- **MATERIAL PROVIDED**
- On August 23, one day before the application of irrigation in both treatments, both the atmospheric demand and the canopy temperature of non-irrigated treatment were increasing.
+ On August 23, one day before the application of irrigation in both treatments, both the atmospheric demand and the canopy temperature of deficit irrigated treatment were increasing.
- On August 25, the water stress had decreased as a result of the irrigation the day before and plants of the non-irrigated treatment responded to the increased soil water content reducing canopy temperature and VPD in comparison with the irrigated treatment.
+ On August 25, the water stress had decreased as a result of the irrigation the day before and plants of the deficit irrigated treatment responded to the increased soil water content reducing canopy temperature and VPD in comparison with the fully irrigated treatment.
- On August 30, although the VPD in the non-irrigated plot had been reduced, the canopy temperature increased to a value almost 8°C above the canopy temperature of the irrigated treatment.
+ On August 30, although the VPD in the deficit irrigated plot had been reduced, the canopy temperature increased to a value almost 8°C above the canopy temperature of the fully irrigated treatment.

==

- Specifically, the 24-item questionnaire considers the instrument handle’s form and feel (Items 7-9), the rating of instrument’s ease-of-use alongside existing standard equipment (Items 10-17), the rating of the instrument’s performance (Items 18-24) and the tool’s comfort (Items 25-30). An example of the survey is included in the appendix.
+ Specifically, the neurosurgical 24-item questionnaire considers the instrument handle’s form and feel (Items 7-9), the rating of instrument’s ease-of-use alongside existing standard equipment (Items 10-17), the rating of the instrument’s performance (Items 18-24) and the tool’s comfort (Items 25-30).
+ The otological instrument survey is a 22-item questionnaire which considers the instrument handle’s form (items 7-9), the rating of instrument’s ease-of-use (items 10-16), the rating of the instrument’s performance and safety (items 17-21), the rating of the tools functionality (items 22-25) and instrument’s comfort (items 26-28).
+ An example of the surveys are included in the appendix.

* * *

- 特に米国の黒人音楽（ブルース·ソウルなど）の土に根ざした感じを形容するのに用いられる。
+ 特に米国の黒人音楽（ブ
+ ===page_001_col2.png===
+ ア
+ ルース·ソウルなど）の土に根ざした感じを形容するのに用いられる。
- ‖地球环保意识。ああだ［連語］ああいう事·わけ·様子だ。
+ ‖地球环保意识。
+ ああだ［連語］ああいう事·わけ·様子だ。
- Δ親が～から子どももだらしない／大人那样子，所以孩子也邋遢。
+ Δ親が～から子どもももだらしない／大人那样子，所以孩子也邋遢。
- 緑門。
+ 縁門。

- **REQUIRED WORK**
Since only part of the listing is wanted, copy exactly the lines from the one holding "comfort (items 26-28)." to the one holding "are included in the appendix.", both included.

- **YOUR RESPONSE**
+ The otological instrument survey is a 22-item questionnaire which considers the instrument handle’s form (items 7-9), the rating of instrument’s ease-of-use (items 10-16), the rating of the instrument’s performance and safety (items 17-21), the rating of the tools functionality (items 22-25) and instrument’s comfort (items 26-28).
+ An example of the surveys are included in the appendix.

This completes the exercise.